WHAT YOU ARE ASKED TO DO: The data below should be transcribed in full, with no picture included.

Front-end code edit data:
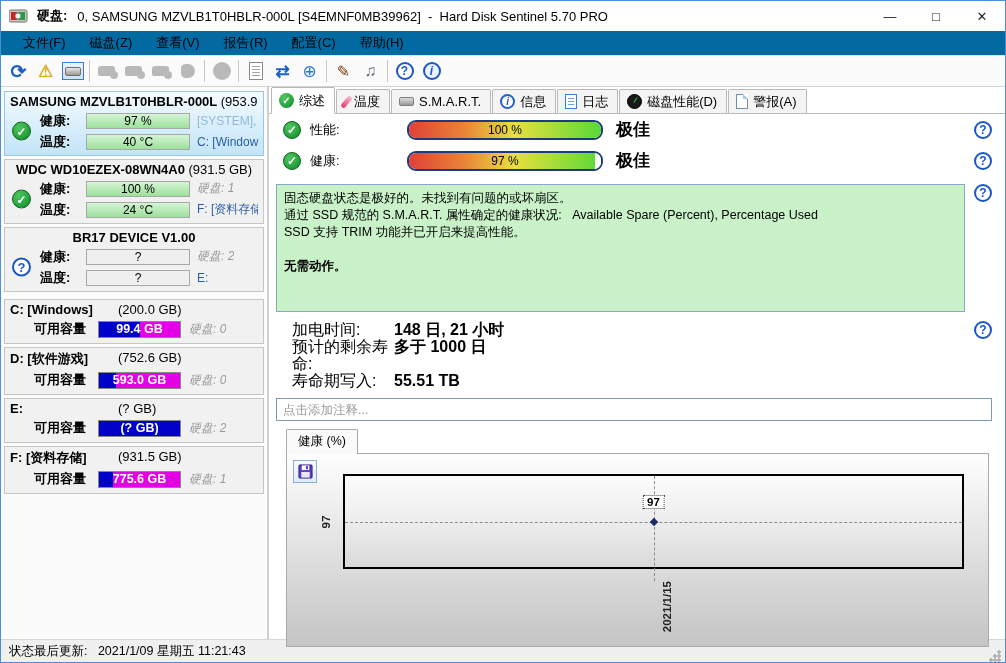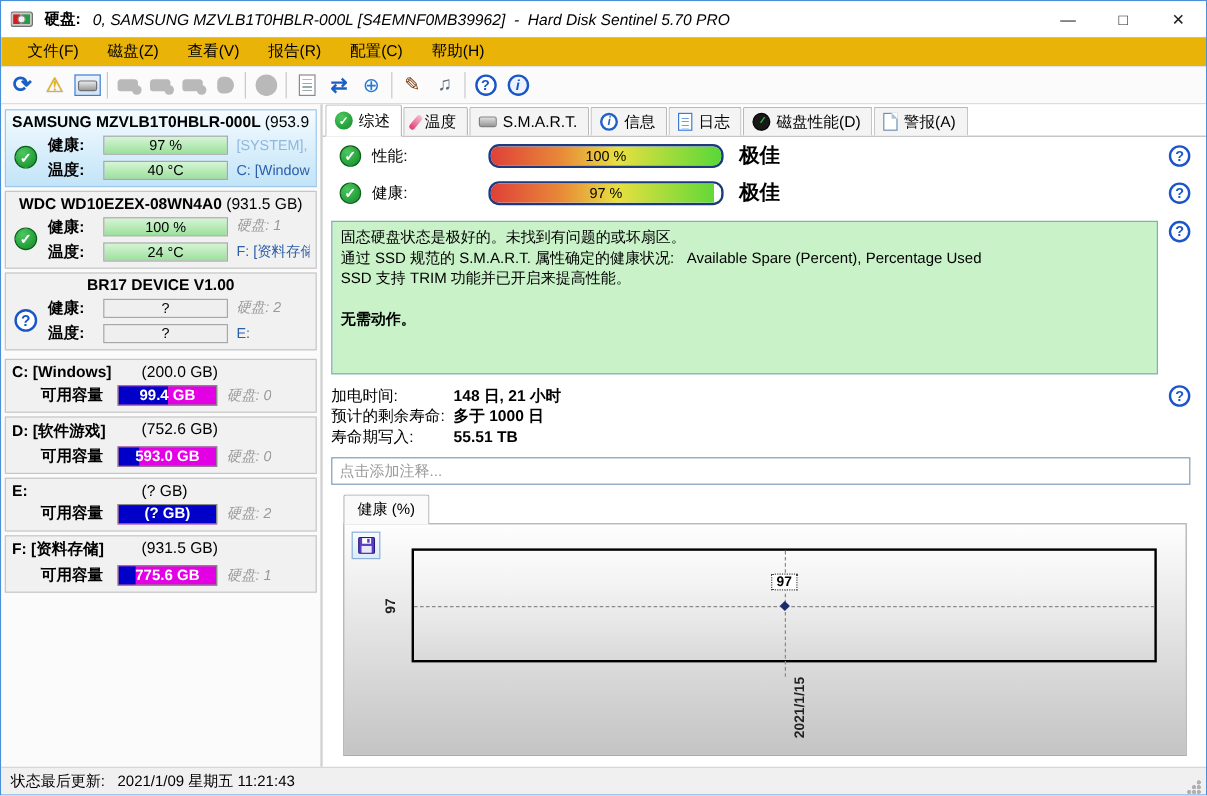"0, SAMSUNG MZVLB1T0HBLR-000L" .title-text { font-style: italic -> none }
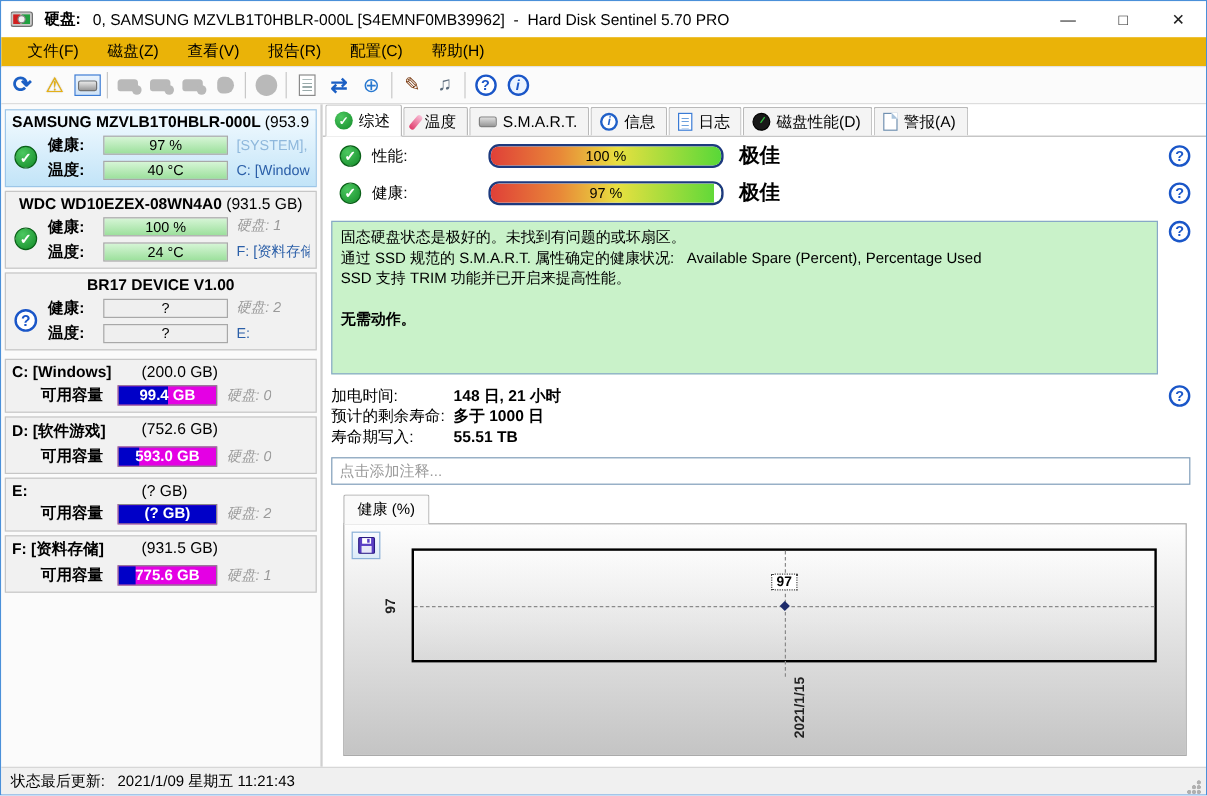"文件(F)" .menubar { background: #eab308 -> #0369a1 }
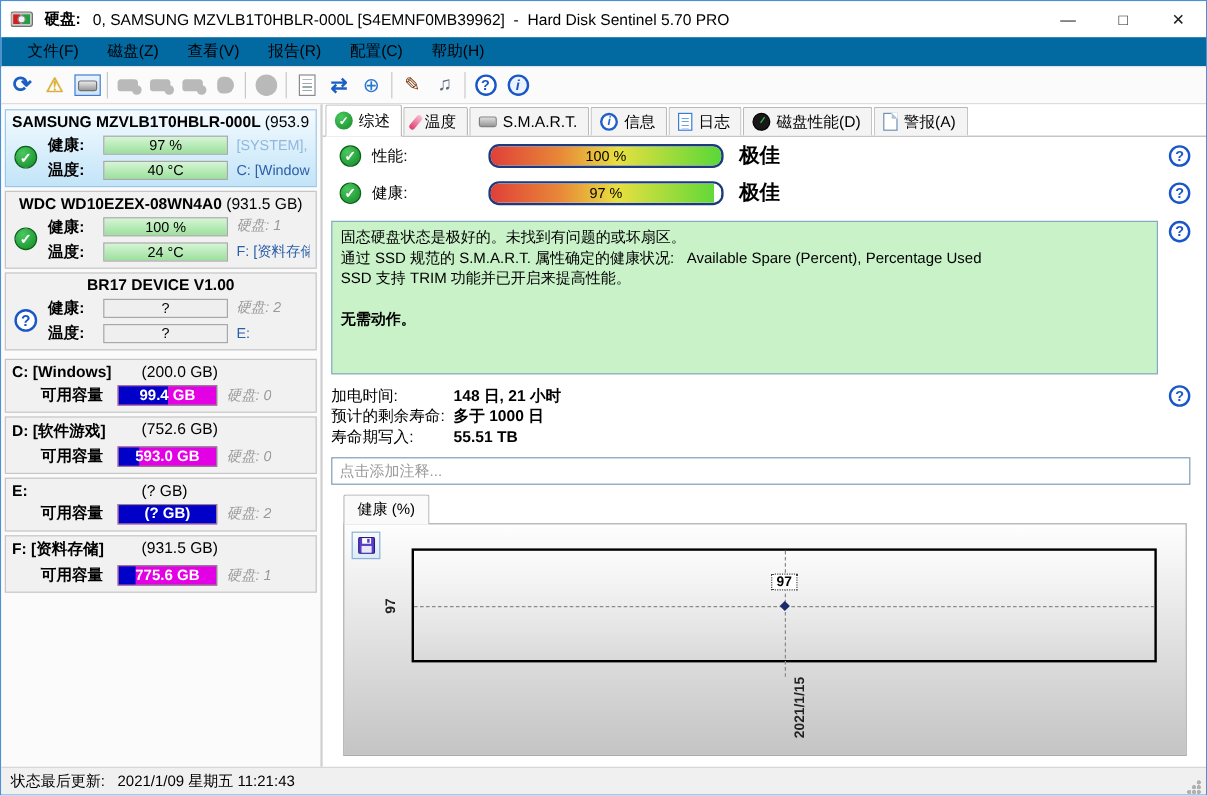"加电时间:" .stats-grid { font-size: 13px -> 16px; margin-left: none -> 16px }
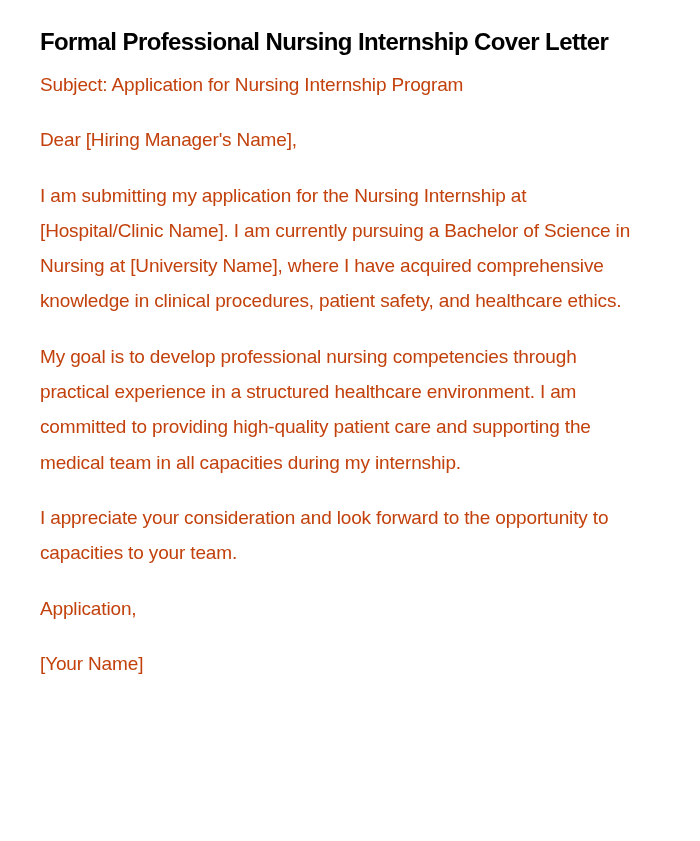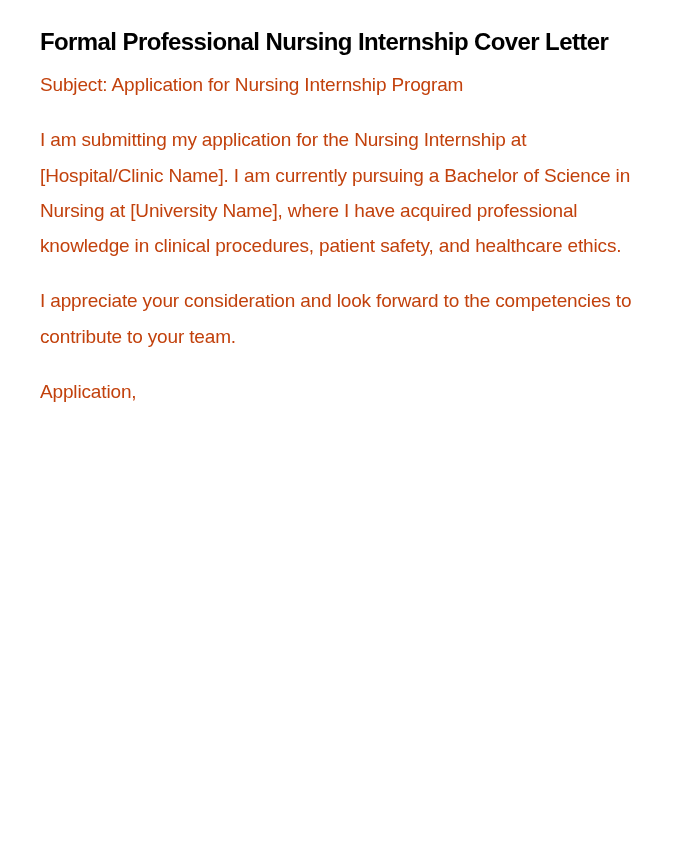"Dear [Hiring Manager's Name]," p.para { html: none -> <p>Dear [Hiring Manager's Name],</p> }
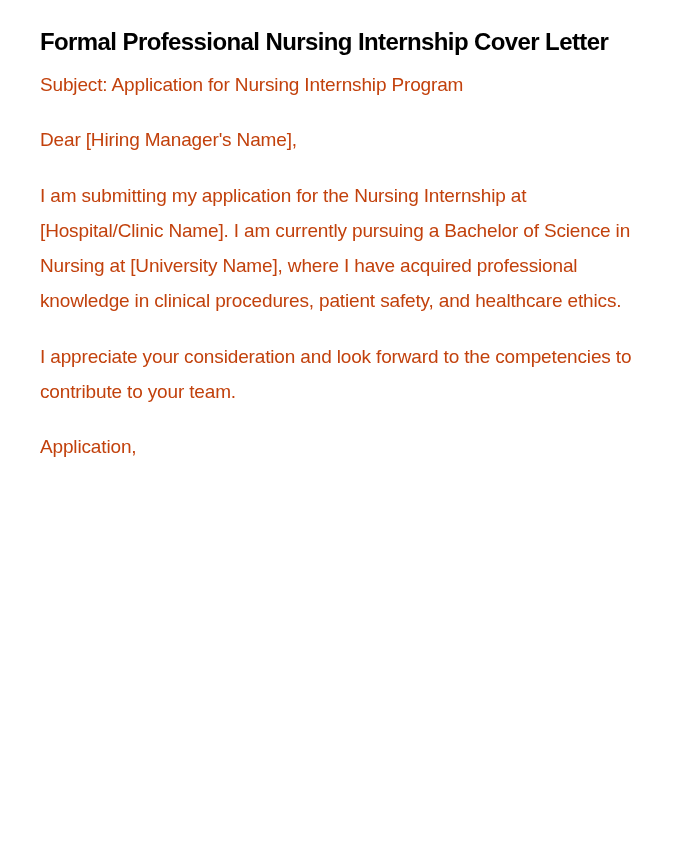"I am submitting my application" p.para { text: professional -> comprehensive }
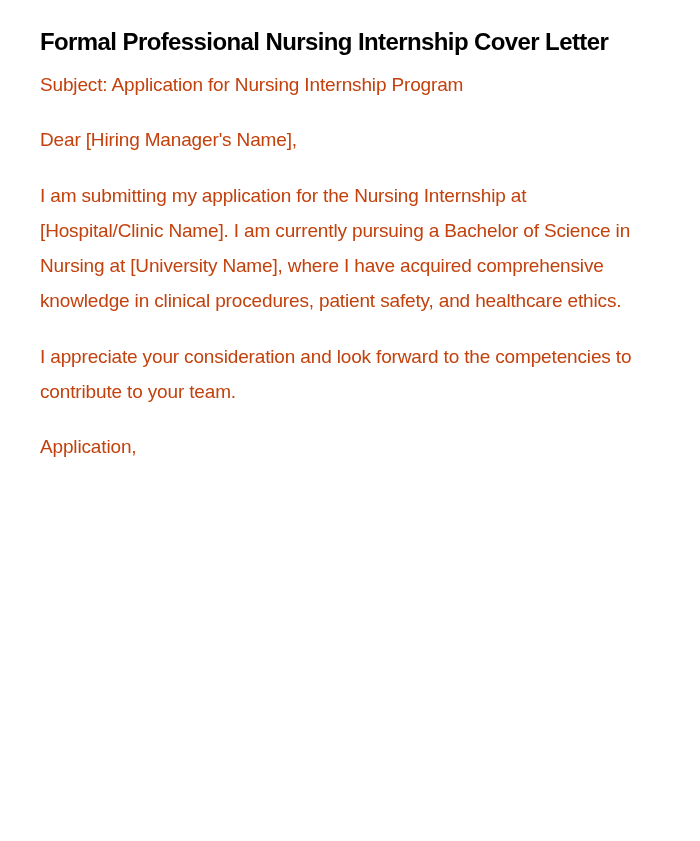"My goal is to develop" p.para { html: none -> <p>My goal is to develop professional nursing competencies through practical experience in a structured healthcare environment. I am committed to providing high-quality patient care and supporting the medical team in all capacities during my internship.</p> }
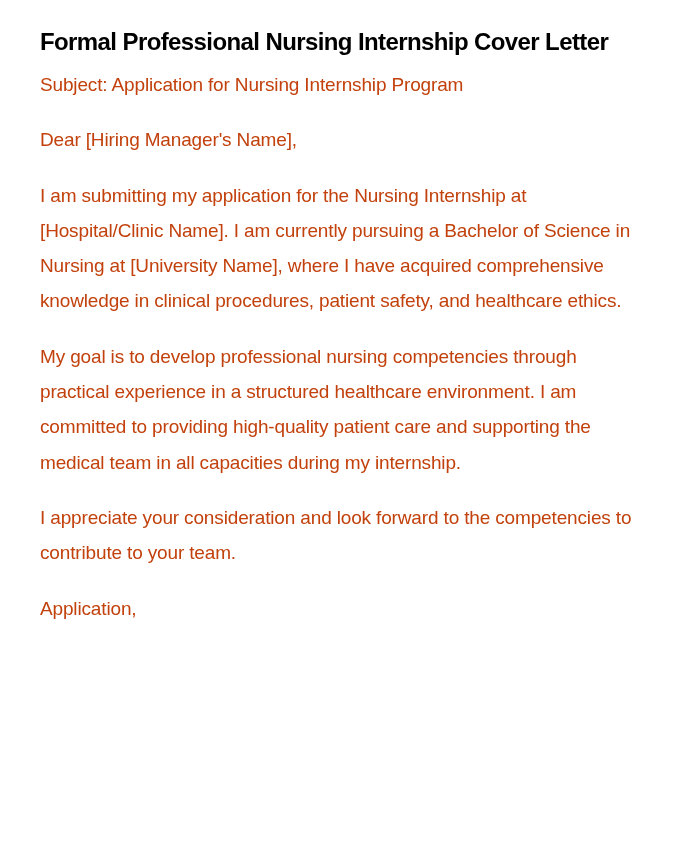"I appreciate your consideration and" p.para { text: competencies to contribute -> opportunity to capacities }
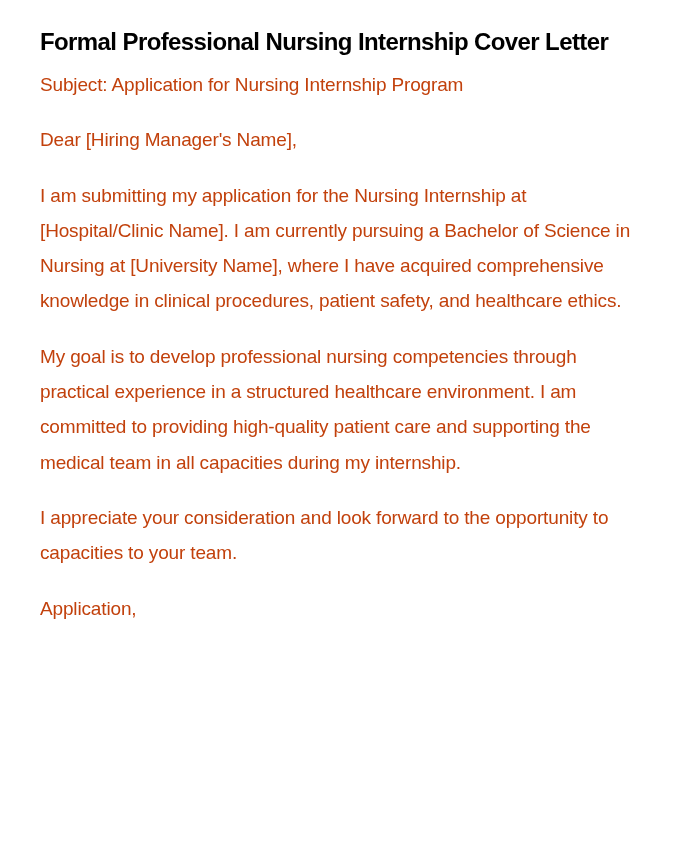"[Your Name]" p.para { html: none -> <p>[Your Name]</p> }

EXERCISE OUTPUT:
"0, SAMSUNG MZVLB1T0HBLR-000L" .title-text { font-style: italic -> none }
"文件(F)" .menubar { background: #eab308 -> #0369a1 }
"加电时间:" .stats-grid { font-size: 13px -> 16px; margin-left: none -> 16px }
"Dear [Hiring Manager's Name]," p.para { html: none -> <p>Dear [Hiring Manager's Name],</p> }
"I am submitting my application" p.para { text: professional -> comprehensive }
"My goal is to develop" p.para { html: none -> <p>My goal is to develop professional nursing competencies through practical experience in a structured healthcare environment. I am committed to providing high-quality patient care and supporting the medical team in all capacities during my internship.</p> }
"I appreciate your consideration and" p.para { text: competencies to contribute -> opportunity to capacities }
"[Your Name]" p.para { html: none -> <p>[Your Name]</p> }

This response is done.